** Exercise instructions **
Filter these entries down to the lines that hold the word "weight", and show each of them.

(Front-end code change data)
================================
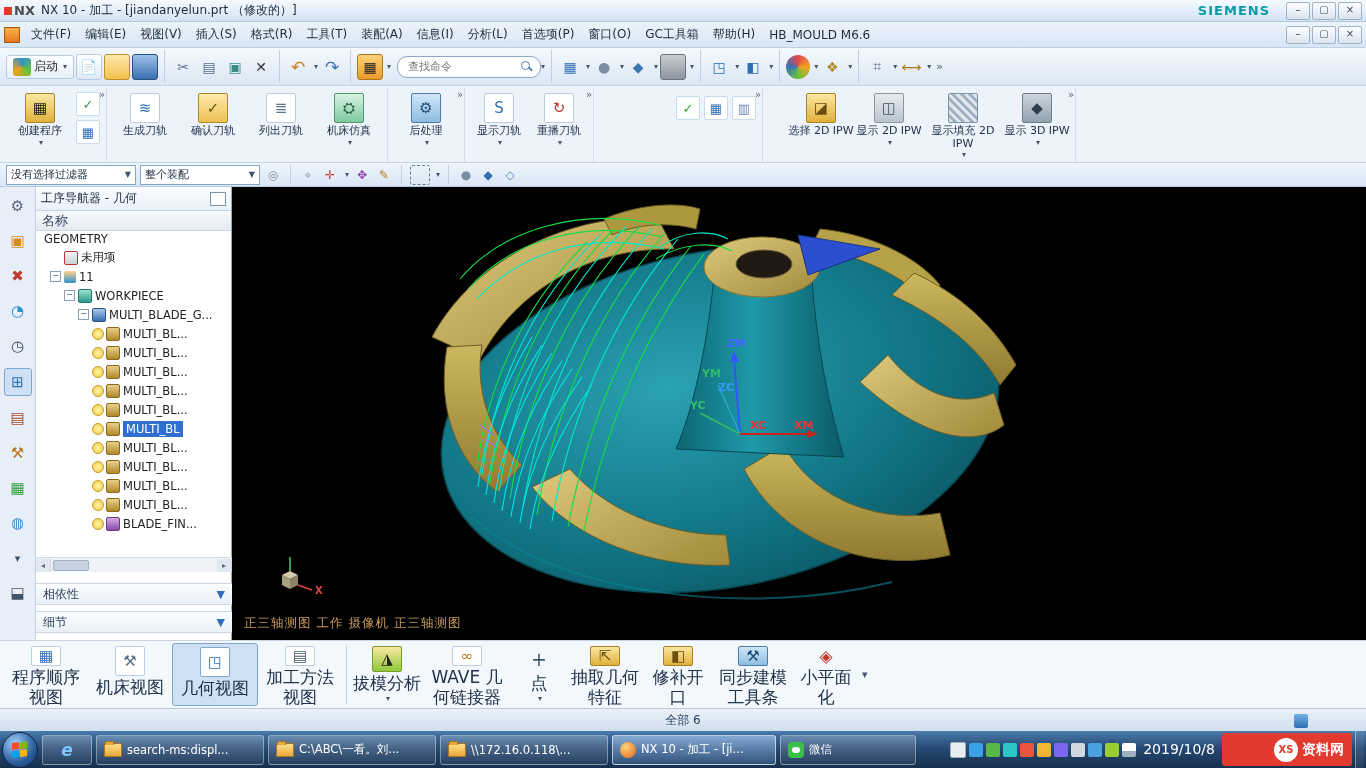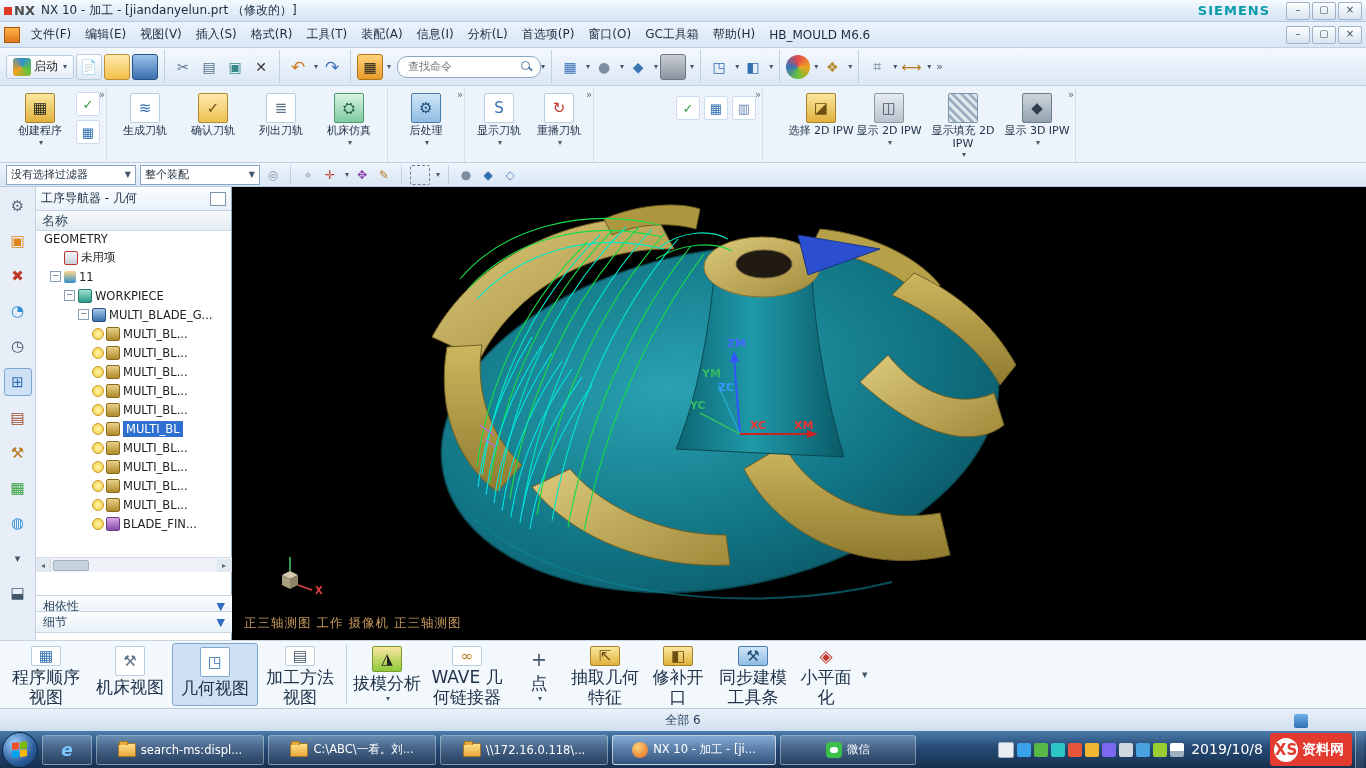--- a/index.html
+++ b/index.html
@@ -100,30 +100,30 @@
   .sbicon{position:absolute;right:58px;width:14px;height:14px;background:linear-gradient(#6fb1e8,#2f6fb4);border-radius:2px;}
   
   .taskbar{left:0;top:731px;width:1366px;height:37px;
            background:linear-gradient(#4a7cad,#274a74 45%,#16304f);display:flex;align-items:center;padding:0 2px;box-sizing:border-box;gap:4px;}
   .orb{width:34px;height:34px;border-radius:50%;background:radial-gradient(circle at 35% 30%,#9fd0ff,#2b5d9b 60%,#123055);
        display:flex;align-items:center;justify-content:center;flex:none;border:1px solid #0d2544;}
   .flag{width:16px;height:16px;display:grid;grid-template-columns:7px 7px;grid-template-rows:7px 7px;gap:1px;transform:skewY(-6deg);}
   .flag span{border-radius:1px;}
   .tbtn{height:28px;display:flex;align-items:center;gap:5px;padding:0 7px;border:1px solid rgba(255,255,255,.35);
         border-radius:3px;background:linear-gradient(rgba(255,255,255,.22),rgba(255,255,255,.06));color:#fff;
-        font-size:11.5px;white-space:nowrap;overflow:hidden;flex:none;justify-content:center;}
+        font-size:11.5px;white-space:nowrap;overflow:hidden;flex:none;}
   .tbtn.active{background:linear-gradient(rgba(190,220,255,.55),rgba(120,170,230,.25));border-color:rgba(255,255,255,.6);}
   .folder-ic{width:16px;height:12px;background:linear-gradient(#ffe08a,#e8a93c);border:1px solid #a8762a;border-radius:1px;position:relative;flex:none;}
   .folder-ic::before{content:"";position:absolute;left:0;top:-3px;width:7px;height:3px;background:#e8a93c;border:1px solid #a8762a;border-bottom:none;border-radius:1px 1px 0 0;}
   .tray{margin-left:auto;display:flex;align-items:center;gap:3px;}
   .trayic{width:14px;height:14px;border-radius:2px;flex:none;}
   .clock{color:#fff;font-size:14px;text-align:center;line-height:1.1;margin:0 4px;}
   .wmark{height:33px;background:#e23a2e;border-radius:3px;display:flex;align-items:center;gap:4px;padding:0 8px 0 4px;flex:none;}
-  .wmlogo{width:24px;height:24px;border-radius:50%;background:#fff;color:#e23a2e;font-weight:bold;font-size:15px;
-          display:flex;align-items:center;justify-content:center;}
+  .wmlogo{width:24px;height:24px;border-radius:50%;background:#fff;color:#e23a2e;font-weight:bold;font-size:10px;
+          display:flex;align-items:center;justify-content:center;margin-left:48px;}
   .wmtext{color:#fff;font-weight:bold;font-size:14px;}
   .showdesk{width:8px;height:37px;border-left:1px solid rgba(255,255,255,.4);background:rgba(255,255,255,.08);flex:none;}
 </style>
 </head>
 <body>
 
 <div class="screen">
 
   <div class="titlebar abs">
     <span class="nxlogo">
@@ -429,21 +429,21 @@
           <span class="bulb"></span>
           <span class="tic" style="background:linear-gradient(#d8a8e8,#8a4aa8);border:1px solid #6a3a84"></span>
           <span>BLADE_FIN...</span>
         </div>
       </div>
       <div class="hscroll">
         <span class="scrbtn">◂</span>
         <span class="thumb"></span>
         <span style="margin-left:auto" class="scrbtn">▸</span>
       </div>
-      <div class="secthdr" style="top:408px">
+      <div class="secthdr" style="top:396px">
         <span>相依性</span>
         <span class="sc">▼</span>
       </div>
       <div class="secthdr" style="top:424px">
         <span>细节</span>
         <span class="sc">▼</span>
       </div>
     </div>
 
     <div class="viewport abs">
================================
** Result for this task **
-  .wmlogo{width:24px;height:24px;border-radius:50%;background:#fff;color:#e23a2e;font-weight:bold;font-size:15px;
+  .wmlogo{width:24px;height:24px;border-radius:50%;background:#fff;color:#e23a2e;font-weight:bold;font-size:10px;
   .wmtext{color:#fff;font-weight:bold;font-size:14px;}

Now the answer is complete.